Survival rate by passenger class:
 Pclass
1    0.629630
2    0.472826
3    0.242363
Name: Survived, dtype: float64

Children survival rate: 0.54
Adult survival rate: 0.36


In [3]:
# Notebook 7: Key Insights
# Fully corrected and ready-to-run

import pandas as pd
import matplotlib.pyplot as plt
import seaborn as sns

# --------------------------
# Step 1: Load Cleaned Data
# --------------------------
train_clean_path = r"C:\Users\HP\Documents\GitHub\DataMining-Portfolio\01_Titanic_EDA\Data\processed\train_clean.csv"
train = pd.read_csv(train_clean_path)

# --------------------------
# Step 2: Key Insights Calculations
# --------------------------

# Survival by Gender
female_survival = train[train['Sex']=='female']['Survived'].mean()
male_survival   = train[train['Sex']=='male']['Survived'].mean()
print(f"Female survival rate: {female_survival:.2f}")
print(f"Male survival rate: {male_survival:.2f}")

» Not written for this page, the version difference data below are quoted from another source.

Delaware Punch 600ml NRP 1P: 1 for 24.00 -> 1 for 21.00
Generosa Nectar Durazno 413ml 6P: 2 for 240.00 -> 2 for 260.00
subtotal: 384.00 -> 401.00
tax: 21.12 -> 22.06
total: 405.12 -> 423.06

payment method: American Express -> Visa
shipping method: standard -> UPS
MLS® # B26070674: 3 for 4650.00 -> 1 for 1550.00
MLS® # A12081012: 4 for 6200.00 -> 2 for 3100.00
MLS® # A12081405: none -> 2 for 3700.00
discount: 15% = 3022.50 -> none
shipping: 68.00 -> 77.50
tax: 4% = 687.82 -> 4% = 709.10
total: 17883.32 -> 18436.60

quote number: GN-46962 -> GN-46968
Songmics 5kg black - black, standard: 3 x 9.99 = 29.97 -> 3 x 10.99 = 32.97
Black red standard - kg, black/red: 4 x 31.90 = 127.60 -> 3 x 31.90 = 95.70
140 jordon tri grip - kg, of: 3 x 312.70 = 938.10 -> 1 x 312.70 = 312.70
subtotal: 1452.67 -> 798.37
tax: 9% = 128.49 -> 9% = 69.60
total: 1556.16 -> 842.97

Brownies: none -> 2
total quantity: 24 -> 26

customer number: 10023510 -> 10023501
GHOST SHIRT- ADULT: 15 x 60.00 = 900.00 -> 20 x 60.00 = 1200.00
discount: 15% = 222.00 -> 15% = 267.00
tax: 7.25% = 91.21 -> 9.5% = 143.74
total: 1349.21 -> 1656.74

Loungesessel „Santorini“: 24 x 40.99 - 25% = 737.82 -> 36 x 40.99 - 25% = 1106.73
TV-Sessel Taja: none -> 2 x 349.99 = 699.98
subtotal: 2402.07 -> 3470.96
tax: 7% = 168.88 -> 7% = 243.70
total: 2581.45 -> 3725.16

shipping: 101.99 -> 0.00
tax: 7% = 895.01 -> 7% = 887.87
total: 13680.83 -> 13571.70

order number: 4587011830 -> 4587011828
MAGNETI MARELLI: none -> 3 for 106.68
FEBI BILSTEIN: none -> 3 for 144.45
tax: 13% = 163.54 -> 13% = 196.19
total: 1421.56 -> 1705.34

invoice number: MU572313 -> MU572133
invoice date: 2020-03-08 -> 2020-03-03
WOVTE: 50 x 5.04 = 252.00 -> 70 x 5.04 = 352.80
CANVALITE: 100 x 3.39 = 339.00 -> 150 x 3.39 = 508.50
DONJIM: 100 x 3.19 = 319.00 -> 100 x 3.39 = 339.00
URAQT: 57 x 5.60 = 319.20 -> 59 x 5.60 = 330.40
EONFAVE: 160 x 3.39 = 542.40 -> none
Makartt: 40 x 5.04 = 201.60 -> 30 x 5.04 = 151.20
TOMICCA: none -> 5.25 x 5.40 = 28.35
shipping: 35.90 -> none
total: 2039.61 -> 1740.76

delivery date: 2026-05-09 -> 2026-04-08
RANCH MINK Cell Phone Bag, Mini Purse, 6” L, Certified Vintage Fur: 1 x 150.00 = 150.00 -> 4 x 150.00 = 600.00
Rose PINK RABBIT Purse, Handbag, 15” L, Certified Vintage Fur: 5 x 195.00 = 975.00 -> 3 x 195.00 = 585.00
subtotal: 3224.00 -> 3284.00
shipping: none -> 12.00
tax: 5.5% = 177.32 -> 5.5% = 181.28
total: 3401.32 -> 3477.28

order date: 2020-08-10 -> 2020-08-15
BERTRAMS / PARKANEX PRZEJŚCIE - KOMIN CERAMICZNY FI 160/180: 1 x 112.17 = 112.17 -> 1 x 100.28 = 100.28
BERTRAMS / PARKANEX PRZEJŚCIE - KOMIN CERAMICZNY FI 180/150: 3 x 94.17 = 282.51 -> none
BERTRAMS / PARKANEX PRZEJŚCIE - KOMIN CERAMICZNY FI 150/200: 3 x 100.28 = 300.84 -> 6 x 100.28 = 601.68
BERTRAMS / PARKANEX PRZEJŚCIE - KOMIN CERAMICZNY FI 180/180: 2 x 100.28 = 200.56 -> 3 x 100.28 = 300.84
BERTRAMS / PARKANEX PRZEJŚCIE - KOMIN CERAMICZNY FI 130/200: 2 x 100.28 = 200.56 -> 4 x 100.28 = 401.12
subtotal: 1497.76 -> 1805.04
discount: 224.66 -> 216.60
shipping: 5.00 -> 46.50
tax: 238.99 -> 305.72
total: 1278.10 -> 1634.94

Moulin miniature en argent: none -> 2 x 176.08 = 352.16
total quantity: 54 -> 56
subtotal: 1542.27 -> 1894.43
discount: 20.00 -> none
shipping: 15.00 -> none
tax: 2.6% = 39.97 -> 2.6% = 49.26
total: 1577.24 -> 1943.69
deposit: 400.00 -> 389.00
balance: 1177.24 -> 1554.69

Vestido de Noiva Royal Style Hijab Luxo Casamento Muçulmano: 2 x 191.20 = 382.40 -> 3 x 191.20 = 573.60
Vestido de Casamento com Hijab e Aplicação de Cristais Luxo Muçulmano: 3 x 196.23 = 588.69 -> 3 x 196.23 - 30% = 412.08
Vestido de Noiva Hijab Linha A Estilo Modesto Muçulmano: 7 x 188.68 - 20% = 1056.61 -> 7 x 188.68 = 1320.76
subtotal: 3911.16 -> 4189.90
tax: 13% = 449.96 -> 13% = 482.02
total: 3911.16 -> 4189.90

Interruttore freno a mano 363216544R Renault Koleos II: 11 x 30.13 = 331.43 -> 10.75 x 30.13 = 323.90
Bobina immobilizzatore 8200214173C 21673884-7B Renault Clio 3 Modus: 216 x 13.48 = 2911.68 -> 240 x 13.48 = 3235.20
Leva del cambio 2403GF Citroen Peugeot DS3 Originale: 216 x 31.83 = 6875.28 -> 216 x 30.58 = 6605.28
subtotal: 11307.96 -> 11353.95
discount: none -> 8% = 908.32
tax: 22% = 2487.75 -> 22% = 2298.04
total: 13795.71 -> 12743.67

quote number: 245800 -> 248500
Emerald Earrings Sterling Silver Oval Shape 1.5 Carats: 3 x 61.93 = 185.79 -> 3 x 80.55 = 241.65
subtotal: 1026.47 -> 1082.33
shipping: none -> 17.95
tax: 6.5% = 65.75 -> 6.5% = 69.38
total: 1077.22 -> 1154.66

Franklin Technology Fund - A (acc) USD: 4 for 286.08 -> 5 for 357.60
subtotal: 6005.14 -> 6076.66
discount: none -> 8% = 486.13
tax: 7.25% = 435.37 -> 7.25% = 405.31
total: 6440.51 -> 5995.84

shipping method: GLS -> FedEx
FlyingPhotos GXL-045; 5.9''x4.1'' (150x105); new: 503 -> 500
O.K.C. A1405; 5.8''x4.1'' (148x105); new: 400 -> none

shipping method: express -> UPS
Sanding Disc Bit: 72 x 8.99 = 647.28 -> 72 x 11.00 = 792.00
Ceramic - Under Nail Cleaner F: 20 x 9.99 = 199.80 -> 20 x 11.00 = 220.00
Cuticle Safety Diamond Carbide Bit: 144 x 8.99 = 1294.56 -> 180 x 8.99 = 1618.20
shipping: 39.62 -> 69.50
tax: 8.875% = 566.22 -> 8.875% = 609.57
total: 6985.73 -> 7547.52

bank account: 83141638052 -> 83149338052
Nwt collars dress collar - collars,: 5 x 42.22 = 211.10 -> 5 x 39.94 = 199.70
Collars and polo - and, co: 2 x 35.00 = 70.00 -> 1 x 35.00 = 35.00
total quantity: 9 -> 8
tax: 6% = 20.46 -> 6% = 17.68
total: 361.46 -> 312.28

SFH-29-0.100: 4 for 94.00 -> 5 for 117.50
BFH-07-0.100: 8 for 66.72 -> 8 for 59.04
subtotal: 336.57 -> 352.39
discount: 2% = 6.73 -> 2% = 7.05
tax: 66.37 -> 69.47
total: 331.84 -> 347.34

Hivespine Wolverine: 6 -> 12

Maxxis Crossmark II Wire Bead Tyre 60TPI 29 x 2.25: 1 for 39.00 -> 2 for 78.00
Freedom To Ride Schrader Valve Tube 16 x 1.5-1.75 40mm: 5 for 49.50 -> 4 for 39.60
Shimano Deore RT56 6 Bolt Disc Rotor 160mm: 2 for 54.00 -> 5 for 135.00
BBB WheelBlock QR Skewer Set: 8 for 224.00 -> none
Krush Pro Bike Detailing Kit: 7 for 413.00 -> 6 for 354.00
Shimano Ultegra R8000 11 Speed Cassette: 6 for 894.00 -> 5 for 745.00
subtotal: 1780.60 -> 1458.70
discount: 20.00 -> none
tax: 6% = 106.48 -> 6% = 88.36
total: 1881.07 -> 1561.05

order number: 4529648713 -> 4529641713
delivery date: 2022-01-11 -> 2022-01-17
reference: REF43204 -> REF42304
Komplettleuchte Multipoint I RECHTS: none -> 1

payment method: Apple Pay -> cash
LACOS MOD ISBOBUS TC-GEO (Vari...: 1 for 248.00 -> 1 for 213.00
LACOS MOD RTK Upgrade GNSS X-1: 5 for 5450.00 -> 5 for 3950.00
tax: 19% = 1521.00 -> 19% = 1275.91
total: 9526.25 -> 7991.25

# Survival by Passenger Class
pclass_survival = train.groupby('Pclass')['Survived'].mean()
print("\nSurvival rate by passenger class:\n", pclass_survival)

# Survival by Age group (Children vs Adults)
children_survival = train[train['Age'] < 18]['Survived'].mean()
adult_survival    = train[train['Age'] >= 18]['Survived'].mean()
print(f"\nChildren survival rate: {children_survival:.2f}")
print(f"Adult survival rate: {adult_survival:.2f}")

# --------------------------
# Step 3: Save Plots for Reports
# --------------------------
figures_path = r"C:\Users\HP\Documents\GitHub\DataMining-Portfolio\01_Titanic_EDA\Reports\figures\\"

# Gender plot
plt.figure(figsize=(6,4))
sns.countplot(x='Sex', hue='Survived', data=train)
plt.title("Survival by Gender")
plt.savefig(figures_path + "sex_vs_survival.png")
plt.close()

# Class plot
plt.figure(figsize=(6,4))
sns.countplot(x='Pclass', hue='Survived', data=train)
plt.title("Survival by Class")
plt.savefig(figures_path + "class_vs_survival.png")
plt.close()

# Age distribution plot
plt.figure(figsize=(8,4))
sns.histplot(train['Age'], bins=30, kde=True)
plt.title("Age Distribution")
plt.savefig(figures_path + "age_distribution.png")
plt.close()

print("\nAll plots saved to Reports/figures/")


Female survival rate: 0.74
Male survival rate: 0.19

Survival rate by passenger class:
 Pclass
1    0.629630
2    0.472826
3    0.242363
Name: Survived, dtype: float64

Children survival rate: 0.54
Adult survival rate: 0.36

All plots saved to Reports/figures/